→ Brief
Copy the data exactly from the line that contains "[172,282,263,297] recipe.py ->" through the line that contains "(498, 273) none", keeping both end lines and leaving out everything else.

→ Data for review
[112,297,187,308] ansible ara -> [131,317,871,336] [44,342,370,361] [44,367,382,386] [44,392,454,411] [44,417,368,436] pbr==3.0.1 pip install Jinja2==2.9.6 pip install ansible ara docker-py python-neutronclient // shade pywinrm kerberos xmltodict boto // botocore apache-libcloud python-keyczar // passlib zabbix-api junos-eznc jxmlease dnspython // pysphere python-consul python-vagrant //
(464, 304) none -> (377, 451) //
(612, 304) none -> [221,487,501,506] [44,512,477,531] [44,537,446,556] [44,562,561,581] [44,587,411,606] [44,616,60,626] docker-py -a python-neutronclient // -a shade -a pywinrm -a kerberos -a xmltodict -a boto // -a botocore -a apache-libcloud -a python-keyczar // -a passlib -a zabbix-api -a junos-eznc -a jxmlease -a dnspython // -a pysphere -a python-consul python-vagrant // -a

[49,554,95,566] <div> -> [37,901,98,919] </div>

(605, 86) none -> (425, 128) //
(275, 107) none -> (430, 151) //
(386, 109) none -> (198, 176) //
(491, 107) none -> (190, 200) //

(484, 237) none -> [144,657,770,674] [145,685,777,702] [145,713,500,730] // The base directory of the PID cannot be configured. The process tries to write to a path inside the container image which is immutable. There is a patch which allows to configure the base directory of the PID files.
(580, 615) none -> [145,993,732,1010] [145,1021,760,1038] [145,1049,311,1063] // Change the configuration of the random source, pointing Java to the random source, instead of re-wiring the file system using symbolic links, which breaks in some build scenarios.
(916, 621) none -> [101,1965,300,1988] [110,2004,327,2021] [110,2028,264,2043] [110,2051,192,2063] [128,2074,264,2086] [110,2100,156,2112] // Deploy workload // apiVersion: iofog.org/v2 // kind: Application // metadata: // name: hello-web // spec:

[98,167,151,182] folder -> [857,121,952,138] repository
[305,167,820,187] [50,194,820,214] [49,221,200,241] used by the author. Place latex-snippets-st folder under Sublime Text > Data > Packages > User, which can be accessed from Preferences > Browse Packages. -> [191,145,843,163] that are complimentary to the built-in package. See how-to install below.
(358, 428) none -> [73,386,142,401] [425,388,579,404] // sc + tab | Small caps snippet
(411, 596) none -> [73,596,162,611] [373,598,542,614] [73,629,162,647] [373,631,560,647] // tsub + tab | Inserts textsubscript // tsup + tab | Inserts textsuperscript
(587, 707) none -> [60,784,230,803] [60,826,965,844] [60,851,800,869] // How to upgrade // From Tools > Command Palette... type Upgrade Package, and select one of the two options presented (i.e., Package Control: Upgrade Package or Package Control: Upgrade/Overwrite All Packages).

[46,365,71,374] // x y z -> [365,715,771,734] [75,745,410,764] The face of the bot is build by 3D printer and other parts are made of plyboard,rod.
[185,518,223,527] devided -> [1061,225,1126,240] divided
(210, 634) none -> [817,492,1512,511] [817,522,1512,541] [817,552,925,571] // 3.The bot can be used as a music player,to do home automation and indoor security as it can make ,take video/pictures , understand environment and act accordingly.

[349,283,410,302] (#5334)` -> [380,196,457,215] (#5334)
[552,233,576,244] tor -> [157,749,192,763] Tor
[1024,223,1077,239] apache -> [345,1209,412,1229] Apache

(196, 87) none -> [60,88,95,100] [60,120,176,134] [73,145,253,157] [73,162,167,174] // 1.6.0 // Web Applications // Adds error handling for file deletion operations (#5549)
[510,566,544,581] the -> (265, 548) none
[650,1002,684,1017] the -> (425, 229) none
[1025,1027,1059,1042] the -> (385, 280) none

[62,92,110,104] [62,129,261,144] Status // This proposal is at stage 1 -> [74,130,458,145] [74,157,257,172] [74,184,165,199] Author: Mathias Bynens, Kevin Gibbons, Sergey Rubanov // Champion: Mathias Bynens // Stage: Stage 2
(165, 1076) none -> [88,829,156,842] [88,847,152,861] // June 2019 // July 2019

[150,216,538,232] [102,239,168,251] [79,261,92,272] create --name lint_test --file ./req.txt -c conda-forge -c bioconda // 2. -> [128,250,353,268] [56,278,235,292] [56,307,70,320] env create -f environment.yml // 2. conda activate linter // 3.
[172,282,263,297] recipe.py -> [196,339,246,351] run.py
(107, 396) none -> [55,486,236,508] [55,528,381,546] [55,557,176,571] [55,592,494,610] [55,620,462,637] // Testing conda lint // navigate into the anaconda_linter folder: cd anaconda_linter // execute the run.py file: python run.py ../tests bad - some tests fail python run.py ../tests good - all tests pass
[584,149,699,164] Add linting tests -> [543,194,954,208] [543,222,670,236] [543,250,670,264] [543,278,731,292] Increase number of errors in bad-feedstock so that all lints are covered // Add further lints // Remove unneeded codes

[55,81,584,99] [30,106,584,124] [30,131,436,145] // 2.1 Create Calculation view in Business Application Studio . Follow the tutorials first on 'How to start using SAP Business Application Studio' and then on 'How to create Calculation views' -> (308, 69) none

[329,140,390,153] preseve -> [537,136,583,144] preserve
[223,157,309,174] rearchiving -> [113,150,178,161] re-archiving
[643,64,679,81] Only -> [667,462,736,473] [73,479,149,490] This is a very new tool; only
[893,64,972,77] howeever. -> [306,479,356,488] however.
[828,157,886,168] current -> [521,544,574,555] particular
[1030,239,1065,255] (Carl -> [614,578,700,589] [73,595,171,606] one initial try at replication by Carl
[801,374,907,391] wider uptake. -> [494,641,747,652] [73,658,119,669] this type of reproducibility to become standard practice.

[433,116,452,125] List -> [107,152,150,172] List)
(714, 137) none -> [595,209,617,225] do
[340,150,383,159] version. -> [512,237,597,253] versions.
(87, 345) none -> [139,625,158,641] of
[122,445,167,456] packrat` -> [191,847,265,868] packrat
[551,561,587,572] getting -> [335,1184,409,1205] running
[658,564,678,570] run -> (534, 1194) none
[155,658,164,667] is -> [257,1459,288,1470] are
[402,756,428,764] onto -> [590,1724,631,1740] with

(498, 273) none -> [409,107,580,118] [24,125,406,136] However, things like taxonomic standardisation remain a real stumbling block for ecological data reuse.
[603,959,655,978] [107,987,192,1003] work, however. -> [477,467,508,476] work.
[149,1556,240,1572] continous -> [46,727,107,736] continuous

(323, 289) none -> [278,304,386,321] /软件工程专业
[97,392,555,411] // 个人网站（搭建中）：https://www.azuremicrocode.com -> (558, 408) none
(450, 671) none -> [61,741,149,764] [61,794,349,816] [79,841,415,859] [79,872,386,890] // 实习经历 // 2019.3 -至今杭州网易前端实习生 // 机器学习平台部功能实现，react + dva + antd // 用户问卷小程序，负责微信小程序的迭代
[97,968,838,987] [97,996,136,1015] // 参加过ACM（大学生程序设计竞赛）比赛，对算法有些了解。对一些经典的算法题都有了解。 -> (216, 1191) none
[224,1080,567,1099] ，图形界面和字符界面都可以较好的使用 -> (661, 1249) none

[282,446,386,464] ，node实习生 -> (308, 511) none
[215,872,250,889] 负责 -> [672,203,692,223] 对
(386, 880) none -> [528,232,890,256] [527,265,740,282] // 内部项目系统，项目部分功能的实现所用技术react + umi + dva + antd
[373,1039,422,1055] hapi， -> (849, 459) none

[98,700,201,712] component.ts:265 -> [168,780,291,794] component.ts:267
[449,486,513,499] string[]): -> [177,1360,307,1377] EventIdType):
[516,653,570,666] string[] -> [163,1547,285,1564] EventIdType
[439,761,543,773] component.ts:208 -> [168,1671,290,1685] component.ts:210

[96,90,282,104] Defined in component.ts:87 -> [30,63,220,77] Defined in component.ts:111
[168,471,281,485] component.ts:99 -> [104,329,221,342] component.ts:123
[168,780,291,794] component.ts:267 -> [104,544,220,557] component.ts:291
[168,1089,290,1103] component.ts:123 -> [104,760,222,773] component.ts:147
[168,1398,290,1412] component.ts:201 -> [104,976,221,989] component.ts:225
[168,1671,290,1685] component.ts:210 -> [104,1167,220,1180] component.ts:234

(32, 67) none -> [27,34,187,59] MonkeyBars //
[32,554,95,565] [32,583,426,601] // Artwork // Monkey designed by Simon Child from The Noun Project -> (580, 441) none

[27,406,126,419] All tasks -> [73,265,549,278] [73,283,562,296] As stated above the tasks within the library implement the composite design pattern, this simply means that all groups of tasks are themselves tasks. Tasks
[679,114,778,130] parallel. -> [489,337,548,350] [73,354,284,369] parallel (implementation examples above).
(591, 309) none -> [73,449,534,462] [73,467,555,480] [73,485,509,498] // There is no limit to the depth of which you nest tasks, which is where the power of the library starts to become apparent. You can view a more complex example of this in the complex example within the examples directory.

→ Response below
[172,282,263,297] recipe.py -> [196,339,246,351] run.py
(107, 396) none -> [55,486,236,508] [55,528,381,546] [55,557,176,571] [55,592,494,610] [55,620,462,637] // Testing conda lint // navigate into the anaconda_linter folder: cd anaconda_linter // execute the run.py file: python run.py ../tests bad - some tests fail python run.py ../tests good - all tests pass
[584,149,699,164] Add linting tests -> [543,194,954,208] [543,222,670,236] [543,250,670,264] [543,278,731,292] Increase number of errors in bad-feedstock so that all lints are covered // Add further lints // Remove unneeded codes

[55,81,584,99] [30,106,584,124] [30,131,436,145] // 2.1 Create Calculation view in Business Application Studio . Follow the tutorials first on 'How to start using SAP Business Application Studio' and then on 'How to create Calculation views' -> (308, 69) none

[329,140,390,153] preseve -> [537,136,583,144] preserve
[223,157,309,174] rearchiving -> [113,150,178,161] re-archiving
[643,64,679,81] Only -> [667,462,736,473] [73,479,149,490] This is a very new tool; only
[893,64,972,77] howeever. -> [306,479,356,488] however.
[828,157,886,168] current -> [521,544,574,555] particular
[1030,239,1065,255] (Carl -> [614,578,700,589] [73,595,171,606] one initial try at replication by Carl
[801,374,907,391] wider uptake. -> [494,641,747,652] [73,658,119,669] this type of reproducibility to become standard practice.

[433,116,452,125] List -> [107,152,150,172] List)
(714, 137) none -> [595,209,617,225] do
[340,150,383,159] version. -> [512,237,597,253] versions.
(87, 345) none -> [139,625,158,641] of
[122,445,167,456] packrat` -> [191,847,265,868] packrat
[551,561,587,572] getting -> [335,1184,409,1205] running
[658,564,678,570] run -> (534, 1194) none
[155,658,164,667] is -> [257,1459,288,1470] are
[402,756,428,764] onto -> [590,1724,631,1740] with

(498, 273) none -> [409,107,580,118] [24,125,406,136] However, things like taxonomic standardisation remain a real stumbling block for ecological data reuse.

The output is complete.